Skip to content

You are viewing documentation for Immuta version 2020.3.

For the latest version, view our documentation for Immuta SaaS or the latest self-hosted version.

Using the Immuta SparkSession (Spark 2)

Audience: Data Users

Content Summary: This page outlines how to use the Immuta SparkSession with spark-submit, spark-shell, and pyspark.

Immuta SparkSession Background: For Spark 2, the Immuta SparkSession must be used in order to access Immuta data sources. Once the Immuta Spark Installation has been completed on your Spark cluster, then you are able to use the special Immuta Spark interfaces that are detailed below. For data storage technologies that support batch processing workloads, the Immuta SparkSession allows users to query data sources the same way that they query Hive tables with Spark SQL.

When querying metastore-backed data sources, such as Hive and Impala, the Immuta Session accesses the data directly in HDFS. Other data source types will pass through the Query Engine. In order to take advantage of the performance gains provided by directly acting on the files in HDFS in your Spark jobs, you must create Immuta data sources for metastore-backed data sources with tables that are persisted in HDFS.

For guidance on querying data sources across multiple clusters and/or remote databases, see Leveraging Data on Other Clusters and Databases.

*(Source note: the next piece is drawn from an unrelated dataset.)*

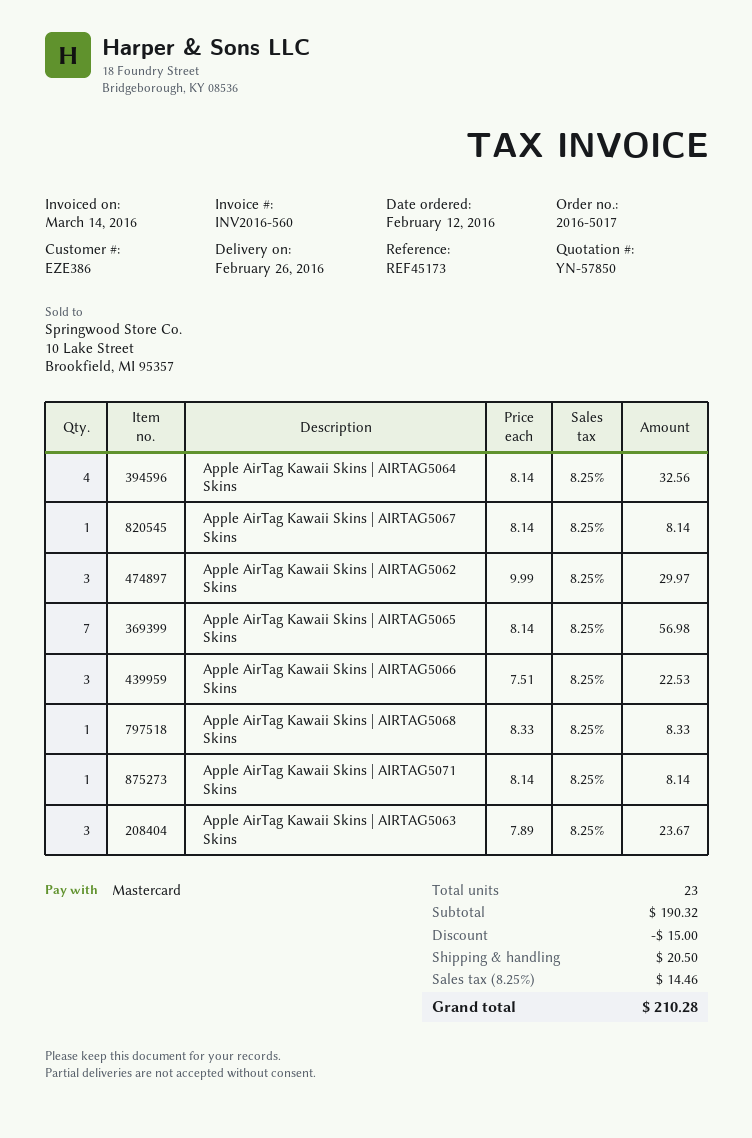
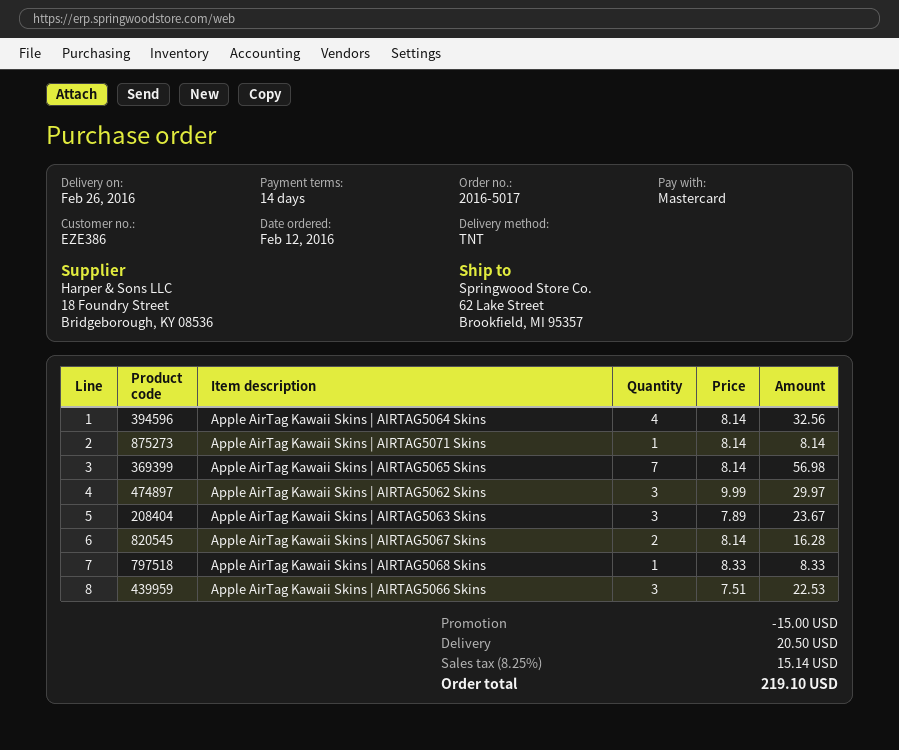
Apple AirTag Kawaii Skins | AIRTAG5067 Skins: 1 x 8.14 = 8.14 -> 2 x 8.14 = 16.28
tax: 8.25% = 14.46 -> 8.25% = 15.14
total: 210.28 -> 219.10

Using the Immuta SparkSession

With spark-submit

Launch the special immuta-spark-submit interface, and submit jobs just like you would with spark-submit:

immuta-spark-submit <job>

With spark-shell

First, launch the special immuta-spark-shell interface:

immuta-spark-shell

Then, Use the immuta variable just like you would spark:

immuta.catalog.listTables().show()
val df = immuta.table("my_immuta_datasource")
df.show()
val df2 = immuta.sql("SELECT * FROM my_immuta_datasource")
df2.show()

Next, use the immuta format to specify partition information:

val df3 = immuta.read.format("immuta")
    .option("dbtable", "my_immuta_datasource")
    .option("partitionColumn", "id")
    .option("lowerBound", "0")
    .option("upperBound", "300")
    .option("numPartitions", "3")
    .load()
df3.show()

The immuta format also supports query pushdown:

val df4 = immuta.read.format("immuta")
    .option("dbtable", "(SELECT * FROM my_immuta_datasource) as my_immuta_datasource")
    .load()
df4.show()

Finally, specify the fetch size:

val df5 = immuta.read.format("immuta")
    .option("dbtable", "my_immuta_datasource")
    .option("fetchsize", "500").load()
df5.show()

With pyspark

First, launch the special immuta-pyspark interface:

immuta-pyspark

Then, use the immuta variable just like you would spark:

immuta.catalog.listTables()
df = immuta.table("my_immuta_datasource")
df.show()
df2 = immuta.sql("SELECT * FROM my_immuta_datasource")
df2.show()

Finally, use the immuta format to specify partition information:

df3 = immuta.read.format("immuta")
    .option("dbtable", "my_immuta_datasource")
    .option("partitionColumn", "id")
    .option("lowerBound", "0")
    .option("upperBound", "300")
    .option("numPartitions", "3")
    .load()
df3.show()

The immuta format also supports query pushdown:

df4 = immuta.read.format("immuta")
    .option("dbtable", "(SELECT * FROM my_immuta_datasource) as my_immuta_datasource")
    .load()
df4.show()
To specify the fetch size:

df5 = immuta.read.format("immuta")
    .option("dbtable", "my_immuta_datasource")
    .option("fetchsize", "500").load()
df5.show()